Crude up after slipping below $100; Libya to replace NOC chairman; Germany to stop buying Russian coal, oil
Oil edged up on Wednesday, a day after it fell through $100 a barrel for the first time since April, while traders looked toward US inflation data that could weaken the market.
Brent crude futures were up 24 cents, or 0.2 percent, at $99.73 a barrel at 0325 GMT.
US West Texas Intermediate crude gained 10 cents, or 0.1 percent, to $95.94.
Libya’s government to replace National Oil Corp. chairman
Libya’s Government of National Unity decided to replace the National Oil Corp. chairman and board on Tuesday as control over the state energy producer was drawn further into a complex political standoff between rival factions.
According to the text of the decision confirmed to Reuters by a GNU official, Prime Minister Abdulhamid Al-Dbeibah will replace veteran NOC chairman Mustafa Sanalla with Farhat Bengdara, the central bank governor before Libya’s 2011 revolution.
The GNU did not announce the decision, which circulated widely in local and social media, but the Oil Ministry later welcomed the move in a statement.
Separately, NOC said it was resuming oil exports from two ports and hoping to restart output at closed fields, signaling a possible end to a blockade by eastern forces imposed as a tactic to drive Dbeibah from office.
Access to state oil revenue through NOC and the Central Bank of Libya has been the main prize for sparring factions since the 2011 NATO-backed uprising that led to years of chaos and violence in the North African country.
In March, the eastern-based parliament appointed a new government under Fathi Bashagha to take over in Tripoli, but Dbeibah refused to step down.
Libya’s Oil Minister Mohamed Oun, who has feuded with Sanalla, said the NOC board changes were “an important step to preserve oil wealth.”

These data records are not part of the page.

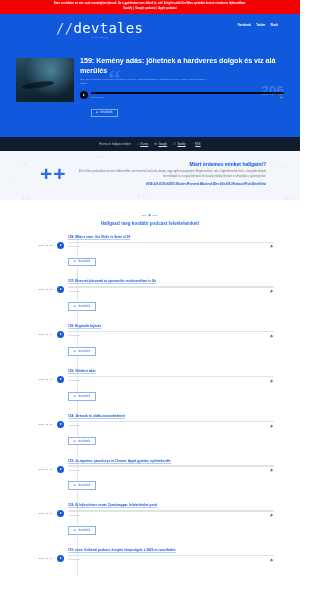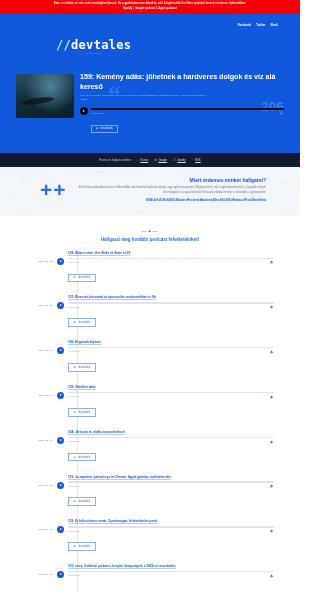--- a/index.html
+++ b/index.html
@@ -30,10 +30,9 @@
   }
   .logo-wrap { margin-left:38px; }
   .logo {
-    color:#fff; font-size:12px; font-weight:700;
+    color:#fff; font-size:14px; font-weight:400;
     letter-spacing:.3px;
     font-family:"DejaVu Sans Mono", monospace;
-    margin-top:18px;
   }
   .logo-slashes { color:#cddcfa; }
   .logo-sub {

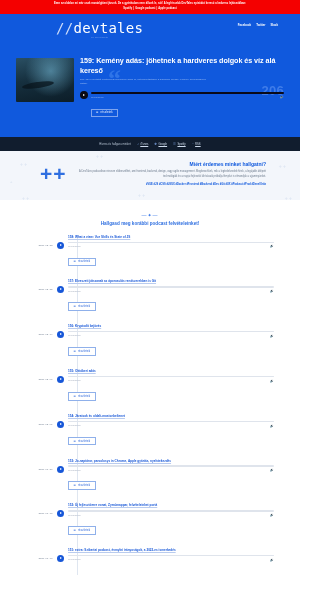--- a/index.html
+++ b/index.html
@@ -228,7 +228,7 @@
   <div class="hero-inner">
     <div class="hero-art"></div>
     <div class="hero-text">
-      <div class="hero-title">159: Kemény adás: jöhetnek a hardveres dolgok és víz alá kereső</div>
+      <div class="hero-title">159: Kemény adás: jöhetnek a hardveres dolgok és víz alá merülés</div>
       <div class="hero-desc">159: 3D-nyomtatott elektronikai szenzorok áram-ja, azt középtartásról a hardware license. Kemény szemszögéből adtam.</div>
       <div class="player">
         <div class="play-btn"></div>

Germany to stop buying Russian coal, oil
Germany will stop buying Russian coal on Aug. 1, and Russian oil on Dec. 31, marking a major shift in the source of the country’s energy supply, deputy finance minister Joerg Kukies said at a conference in Sydney.
The key challenge ahead will be filling the huge gap that will be left when the EU weans itself off the 158 billion cubic meters per year of gas that Russia supplies, Kukies said.
“We will be off Russian coal in a few weeks,” he told the Sydney Energy Forum, co-hosted by the Australian government and the International Energy Agency.
He said that Russia previously supplied 40 percent of Germany’s coal and 40 percent of its oil.
“Anyone who knows the history of the Druzhba pipeline, which was already a tool of the Soviet empire over eastern Europe, ridding yourself of that dependence is not a trivial matter, but it is one that we will achieve in a few months,” Kukies said.